(Exercise prompt): All of the records below must be output exactly, with no pictures carried over.
Supplied entries Block Start
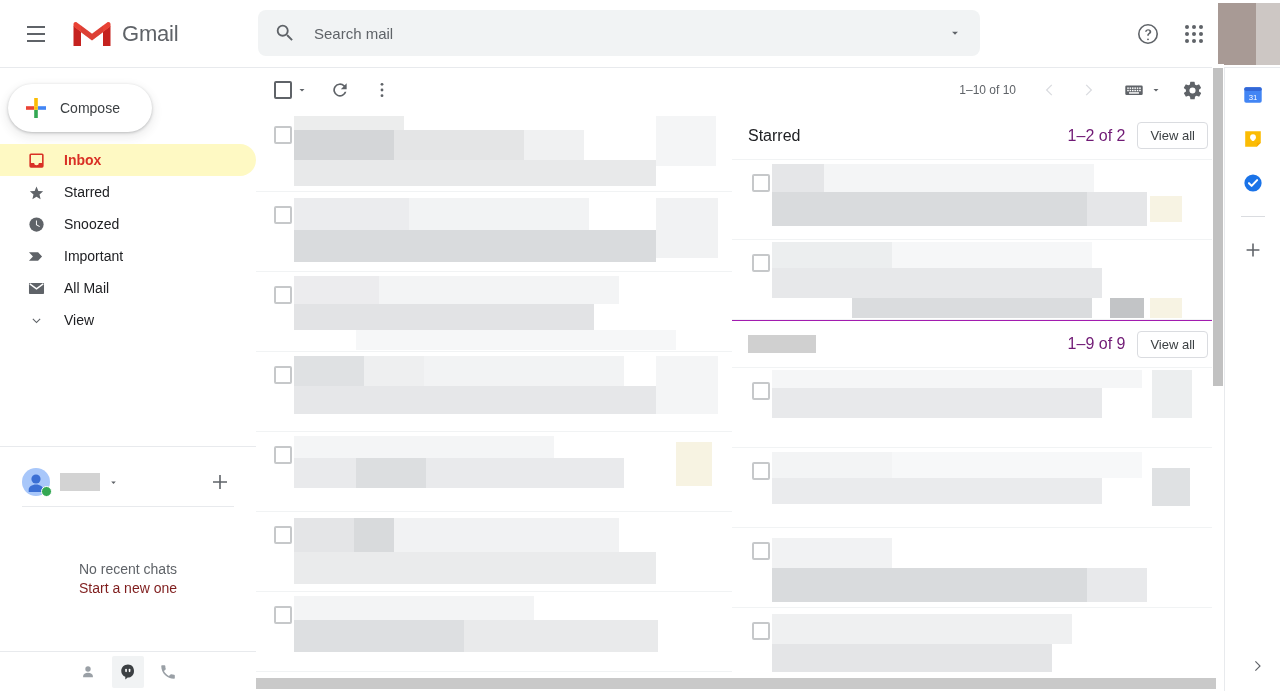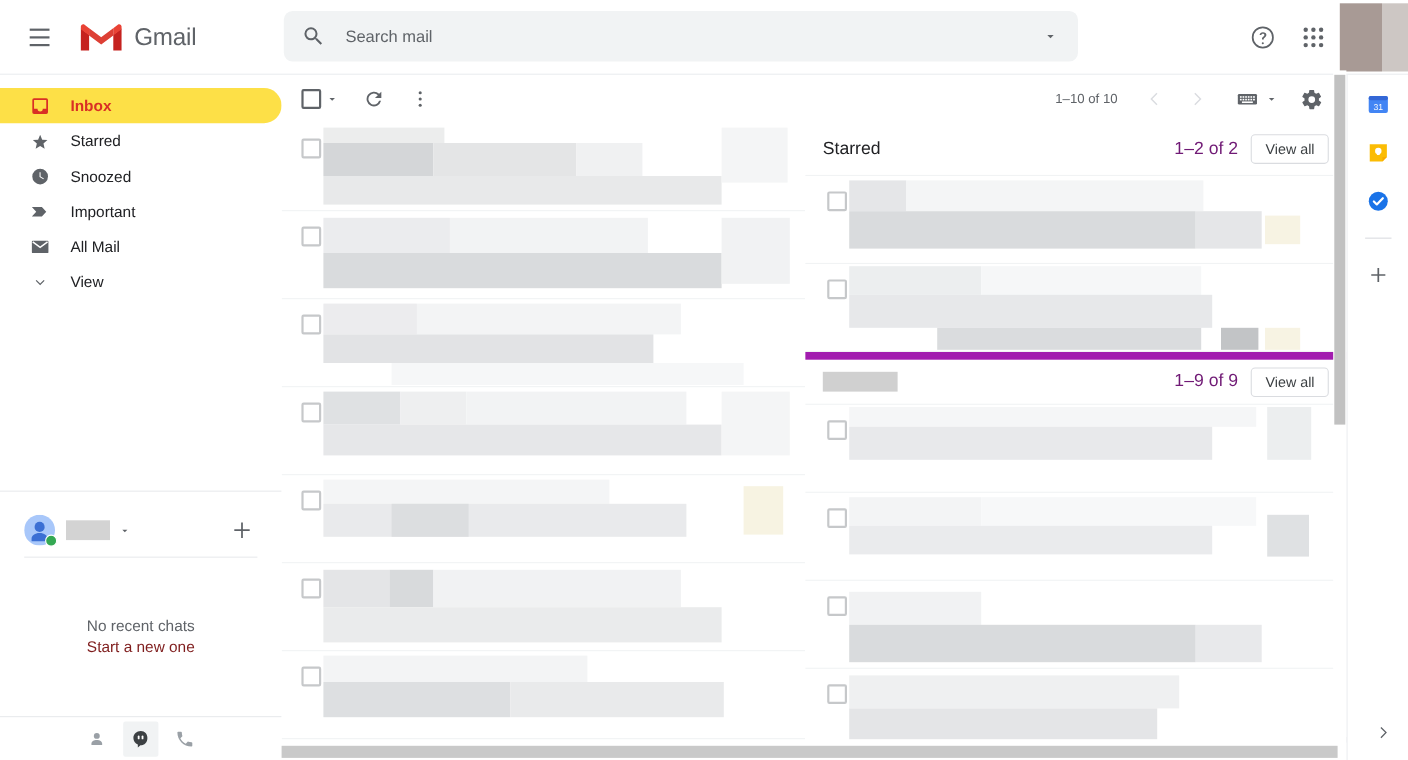--- a/index.html
+++ b/index.html
@@ -68,21 +68,21 @@
   .compose-label { margin-left: 12px; font-size: 14px; color: #3c4043; }
 
   .nav { margin-top: 12px; }
   .nav-item {
     height: 32px; display: flex; align-items: center;
     border-radius: 0 16px 16px 0; padding-left: 26px; cursor: pointer;
     color: #202124; font-size: 14px;
   }
   .nav-item .ni-icon { width: 20px; height: 20px; margin-right: 18px; flex: none;
     display: flex; align-items: center; justify-content: center; }
-  .nav-item.active { background: #fde047; color: #d93025; font-weight: bold; }
+  .nav-item.active { background: #fef9c3; color: #d93025; font-weight: bold; }
   .nav-item.active .ni-label { font-weight: bold; }
 
   
   .chat-divider { position: absolute; left: 0; top: 378px; width: 256px;
     border-top: 1px solid #e8eaed; }
   .chat-me { position: absolute; left: 0; top: 392px; width: 256px; height: 44px;
     display: flex; align-items: center; }
   .chat-avatar { position: relative; width: 28px; height: 28px; margin-left: 22px; flex: none; }
   .chat-dot { position: absolute; right: -2px; bottom: -1px; width: 11px; height: 11px;
     border-radius: 50%; background: #34a853; border: 1.5px solid #fff; }
@@ -217,20 +217,30 @@
             <i></i>
             <i></i>
         </div>
       </div>
       <div class="avatar-blur"></div>
     </div>
   </div>
 
   <div class="sidebar">
 
+    <div class="compose">
+      <svg class="plus-g" viewBox="0 0 24 24">
+        <rect x="10.2" y="2" width="3.6" height="8.2" fill="#fbbc04"></rect>
+        <rect x="13.8" y="10.2" width="8.2" height="3.6" fill="#4285f4"></rect>
+        <rect x="10.2" y="13.8" width="3.6" height="8.2" fill="#34a853"></rect>
+        <rect x="2" y="10.2" width="8.2" height="3.6" fill="#ea4335"></rect>
+        <rect x="10.2" y="10.2" width="3.6" height="3.6" fill="#fbbc04"></rect>
+      </svg>
+      <span class="compose-label">Compose</span>
+    </div>
 
     <div class="nav">
 
       <div class="nav-item active">
         <span class="ni-icon">
           <svg width="19" height="19" viewBox="0 0 24 24">
             <path d="M19 3H5a2 2 0 0 0-2 2v14a2 2 0 0 0 2 2h14a2 2 0 0 0 2-2V5a2 2 0 0 0-2-2zm0 12h-4a3 3 0 0 1-6 0H5V5h14z" fill="#d93025"></path>
           </svg>
         </span>
         <span class="ni-label">Inbox</span>
@@ -481,21 +491,21 @@
     <div class="srow">
       <span class="rcb"></span>
       <span class="blk" style="left:40px;top:2px;width:120px;height:26px;background:#eceeef"></span>
       <span class="blk" style="left:160px;top:2px;width:200px;height:26px;background:#f6f7f8"></span>
       <span class="blk" style="left:40px;top:28px;width:330px;height:30px;background:#e7e8ea"></span>
       <span class="blk" style="left:120px;top:58px;width:240px;height:20px;background:#dadcde"></span>
       <span class="blk" style="left:378px;top:58px;width:34px;height:20px;background:#c2c4c6"></span>
       <span class="blk" style="left:418px;top:58px;width:32px;height:20px;background:#f7f3e3"></span>
     </div>
 
-    <div class="panel-head" style="border-top:7px solid #a21caf">
+    <div class="panel-head" style="border-top:1px solid #a21caf">
       <span class="panel-title-blur"></span>
       <span class="panel-count">1–9 of 9</span>
       <button class="view-all">View all</button>
     </div>
 
     <div class="srow">
       <span class="rcb"></span>
       <span class="blk" style="left:40px;top:2px;width:370px;height:18px;background:#f5f6f7"></span>
       <span class="blk" style="left:40px;top:20px;width:330px;height:30px;background:#e8e9eb"></span>
       <span class="blk" style="left:420px;top:2px;width:40px;height:48px;background:#eceeef"></span>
Supplied entries Block End
(Written reply):
--- a/index.html
+++ b/index.html
@@ -68,21 +68,21 @@
   .compose-label { margin-left: 12px; font-size: 14px; color: #3c4043; }
 
   .nav { margin-top: 12px; }
   .nav-item {
     height: 32px; display: flex; align-items: center;
     border-radius: 0 16px 16px 0; padding-left: 26px; cursor: pointer;
     color: #202124; font-size: 14px;
   }
   .nav-item .ni-icon { width: 20px; height: 20px; margin-right: 18px; flex: none;
     display: flex; align-items: center; justify-content: center; }
-  .nav-item.active { background: #fde047; color: #d93025; font-weight: bold; }
+  .nav-item.active { background: #fef9c3; color: #d93025; font-weight: bold; }
   .nav-item.active .ni-label { font-weight: bold; }
 
   
   .chat-divider { position: absolute; left: 0; top: 378px; width: 256px;
     border-top: 1px solid #e8eaed; }
   .chat-me { position: absolute; left: 0; top: 392px; width: 256px; height: 44px;
     display: flex; align-items: center; }
   .chat-avatar { position: relative; width: 28px; height: 28px; margin-left: 22px; flex: none; }
   .chat-dot { position: absolute; right: -2px; bottom: -1px; width: 11px; height: 11px;
     border-radius: 50%; background: #34a853; border: 1.5px solid #fff; }
@@ -217,20 +217,30 @@
             <i></i>
             <i></i>
         </div>
       </div>
       <div class="avatar-blur"></div>
     </div>
   </div>
 
   <div class="sidebar">
 
+    <div class="compose">
+      <svg class="plus-g" viewBox="0 0 24 24">
+        <rect x="10.2" y="2" width="3.6" height="8.2" fill="#fbbc04"></rect>
+        <rect x="13.8" y="10.2" width="8.2" height="3.6" fill="#4285f4"></rect>
+        <rect x="10.2" y="13.8" width="3.6" height="8.2" fill="#34a853"></rect>
+        <rect x="2" y="10.2" width="8.2" height="3.6" fill="#ea4335"></rect>
+        <rect x="10.2" y="10.2" width="3.6" height="3.6" fill="#fbbc04"></rect>
+      </svg>
+      <span class="compose-label">Compose</span>
+    </div>
 
     <div class="nav">
 
       <div class="nav-item active">
         <span class="ni-icon">
           <svg width="19" height="19" viewBox="0 0 24 24">
             <path d="M19 3H5a2 2 0 0 0-2 2v14a2 2 0 0 0 2 2h14a2 2 0 0 0 2-2V5a2 2 0 0 0-2-2zm0 12h-4a3 3 0 0 1-6 0H5V5h14z" fill="#d93025"></path>
           </svg>
         </span>
         <span class="ni-label">Inbox</span>
@@ -481,21 +491,21 @@
     <div class="srow">
       <span class="rcb"></span>
       <span class="blk" style="left:40px;top:2px;width:120px;height:26px;background:#eceeef"></span>
       <span class="blk" style="left:160px;top:2px;width:200px;height:26px;background:#f6f7f8"></span>
       <span class="blk" style="left:40px;top:28px;width:330px;height:30px;background:#e7e8ea"></span>
       <span class="blk" style="left:120px;top:58px;width:240px;height:20px;background:#dadcde"></span>
       <span class="blk" style="left:378px;top:58px;width:34px;height:20px;background:#c2c4c6"></span>
       <span class="blk" style="left:418px;top:58px;width:32px;height:20px;background:#f7f3e3"></span>
     </div>
 
-    <div class="panel-head" style="border-top:7px solid #a21caf">
+    <div class="panel-head" style="border-top:1px solid #a21caf">
       <span class="panel-title-blur"></span>
       <span class="panel-count">1–9 of 9</span>
       <button class="view-all">View all</button>
     </div>
 
     <div class="srow">
       <span class="rcb"></span>
       <span class="blk" style="left:40px;top:2px;width:370px;height:18px;background:#f5f6f7"></span>
       <span class="blk" style="left:40px;top:20px;width:330px;height:30px;background:#e8e9eb"></span>
       <span class="blk" style="left:420px;top:2px;width:40px;height:48px;background:#eceeef"></span>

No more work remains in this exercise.